Migrate from Kafka MirrorMaker to Replicator in Confluent Platform

Kafka MirrorMaker is a stand-alone tool for copying data between two Apache Kafka® clusters. It is little more than a Kafka consumer and producer hooked together. Data will be read from topics in the origin cluster and written to a topic with the same name in the destination cluster.

Important

Confluent Replicator is a more complete solution that copies topic configuration and data, and also integrates with Kafka Connect and Control Center to improve availability, scalability and ease of use.

This topic provides examples of how to migrate from an existing datacenter that is using Apache Kafka® MirrorMaker to Replicator. In these examples, messages are replicated from a specific point in time, not from the beginning. This is helpful if you have a large number of legacy messages that you do not want to migrate.

Assume there are two datacenters, DC1 (Active) and DC2 (Passive), that are each running a Kafka cluster. There is a single topic in DC1 and it has been replicated to DC2 with the same topic name. The topic name is inventory.

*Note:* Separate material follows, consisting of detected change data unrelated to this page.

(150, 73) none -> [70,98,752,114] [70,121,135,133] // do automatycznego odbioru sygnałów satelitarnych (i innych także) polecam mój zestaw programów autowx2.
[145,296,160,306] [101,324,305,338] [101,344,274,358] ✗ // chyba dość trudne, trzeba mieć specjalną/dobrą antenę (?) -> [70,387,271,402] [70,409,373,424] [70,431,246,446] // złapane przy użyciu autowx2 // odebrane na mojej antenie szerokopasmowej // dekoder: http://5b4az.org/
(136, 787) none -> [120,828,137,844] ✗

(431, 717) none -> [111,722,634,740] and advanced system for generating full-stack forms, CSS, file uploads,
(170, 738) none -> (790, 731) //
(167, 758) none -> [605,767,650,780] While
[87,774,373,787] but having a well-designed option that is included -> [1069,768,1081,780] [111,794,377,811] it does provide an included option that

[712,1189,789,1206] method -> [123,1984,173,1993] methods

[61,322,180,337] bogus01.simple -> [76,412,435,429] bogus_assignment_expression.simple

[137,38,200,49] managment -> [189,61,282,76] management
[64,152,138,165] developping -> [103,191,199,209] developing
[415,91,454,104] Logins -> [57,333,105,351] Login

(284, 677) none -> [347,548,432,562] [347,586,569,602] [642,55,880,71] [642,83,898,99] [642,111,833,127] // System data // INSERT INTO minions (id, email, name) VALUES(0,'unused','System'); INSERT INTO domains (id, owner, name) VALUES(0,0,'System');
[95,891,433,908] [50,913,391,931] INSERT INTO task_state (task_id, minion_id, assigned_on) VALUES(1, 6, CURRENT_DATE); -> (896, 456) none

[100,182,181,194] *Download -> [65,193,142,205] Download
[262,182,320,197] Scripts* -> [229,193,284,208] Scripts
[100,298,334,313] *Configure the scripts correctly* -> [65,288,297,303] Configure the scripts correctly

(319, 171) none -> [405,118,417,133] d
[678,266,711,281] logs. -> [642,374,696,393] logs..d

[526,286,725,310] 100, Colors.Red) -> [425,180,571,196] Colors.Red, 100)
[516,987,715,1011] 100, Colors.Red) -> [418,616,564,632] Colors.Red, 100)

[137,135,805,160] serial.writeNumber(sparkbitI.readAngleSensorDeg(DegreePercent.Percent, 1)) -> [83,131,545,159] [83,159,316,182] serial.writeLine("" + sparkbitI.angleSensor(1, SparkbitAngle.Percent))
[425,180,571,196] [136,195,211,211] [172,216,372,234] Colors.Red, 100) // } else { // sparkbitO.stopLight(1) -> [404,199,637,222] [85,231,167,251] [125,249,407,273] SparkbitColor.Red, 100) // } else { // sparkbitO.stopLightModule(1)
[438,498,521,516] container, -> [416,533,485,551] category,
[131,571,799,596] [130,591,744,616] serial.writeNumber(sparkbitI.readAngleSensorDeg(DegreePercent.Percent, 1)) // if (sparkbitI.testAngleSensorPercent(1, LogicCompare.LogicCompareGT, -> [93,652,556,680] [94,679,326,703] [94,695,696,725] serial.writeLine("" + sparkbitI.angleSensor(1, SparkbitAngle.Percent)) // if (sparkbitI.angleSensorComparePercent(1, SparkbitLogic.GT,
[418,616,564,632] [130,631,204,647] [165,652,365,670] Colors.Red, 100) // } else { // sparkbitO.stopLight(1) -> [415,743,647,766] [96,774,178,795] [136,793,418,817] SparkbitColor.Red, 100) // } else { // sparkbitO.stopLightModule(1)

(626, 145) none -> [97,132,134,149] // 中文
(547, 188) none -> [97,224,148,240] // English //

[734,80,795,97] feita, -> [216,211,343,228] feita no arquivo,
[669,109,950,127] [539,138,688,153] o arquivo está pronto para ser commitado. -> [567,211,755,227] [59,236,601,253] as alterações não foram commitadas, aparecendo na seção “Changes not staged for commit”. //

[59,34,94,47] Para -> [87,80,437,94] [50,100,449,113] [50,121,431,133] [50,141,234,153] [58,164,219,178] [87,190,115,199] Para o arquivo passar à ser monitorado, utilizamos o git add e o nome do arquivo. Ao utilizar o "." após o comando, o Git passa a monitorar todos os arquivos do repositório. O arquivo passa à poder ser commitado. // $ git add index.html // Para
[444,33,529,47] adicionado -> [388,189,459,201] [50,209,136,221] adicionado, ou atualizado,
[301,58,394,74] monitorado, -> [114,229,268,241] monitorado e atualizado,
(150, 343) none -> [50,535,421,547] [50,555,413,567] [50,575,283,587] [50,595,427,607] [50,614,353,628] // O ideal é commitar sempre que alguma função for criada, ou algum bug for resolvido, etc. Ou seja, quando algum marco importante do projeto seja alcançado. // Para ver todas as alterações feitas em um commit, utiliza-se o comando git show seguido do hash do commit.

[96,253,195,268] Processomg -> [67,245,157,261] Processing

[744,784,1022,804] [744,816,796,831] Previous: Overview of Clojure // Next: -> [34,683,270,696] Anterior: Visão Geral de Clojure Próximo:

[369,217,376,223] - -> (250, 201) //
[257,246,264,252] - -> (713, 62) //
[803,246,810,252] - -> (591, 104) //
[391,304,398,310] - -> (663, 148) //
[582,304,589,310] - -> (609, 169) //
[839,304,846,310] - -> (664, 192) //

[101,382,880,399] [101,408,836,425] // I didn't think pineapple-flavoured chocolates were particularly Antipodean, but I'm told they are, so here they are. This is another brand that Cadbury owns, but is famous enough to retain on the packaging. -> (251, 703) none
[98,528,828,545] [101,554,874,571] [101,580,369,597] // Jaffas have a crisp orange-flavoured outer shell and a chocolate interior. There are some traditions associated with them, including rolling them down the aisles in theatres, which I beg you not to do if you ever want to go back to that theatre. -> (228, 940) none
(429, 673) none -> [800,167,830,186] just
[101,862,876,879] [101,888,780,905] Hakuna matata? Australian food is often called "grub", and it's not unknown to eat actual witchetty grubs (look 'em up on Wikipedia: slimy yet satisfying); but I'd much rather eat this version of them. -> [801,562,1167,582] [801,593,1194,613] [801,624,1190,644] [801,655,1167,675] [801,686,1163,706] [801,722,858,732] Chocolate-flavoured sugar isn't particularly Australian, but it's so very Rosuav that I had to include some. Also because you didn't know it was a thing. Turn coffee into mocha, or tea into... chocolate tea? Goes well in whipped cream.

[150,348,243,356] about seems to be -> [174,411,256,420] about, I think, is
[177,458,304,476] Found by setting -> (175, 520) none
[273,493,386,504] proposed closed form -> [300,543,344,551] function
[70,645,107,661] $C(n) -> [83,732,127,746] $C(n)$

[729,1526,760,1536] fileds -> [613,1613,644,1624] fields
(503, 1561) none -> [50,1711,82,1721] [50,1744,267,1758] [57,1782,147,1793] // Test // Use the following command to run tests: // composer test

Example 1: Same number of partitions in DC1 and DC2

In this example, you migrate from MirrorMaker to Replicator and keep the same number of partitions for inventory in DC1 and DC2.

Prerequisites:

Confluent Platform 5.0.0 or later is installed.
You must have the same number of partitions for inventory in DC1 and DC2 to use this method.
The src.consumer.group.id in Replicator must match group.id in MirrorMaker.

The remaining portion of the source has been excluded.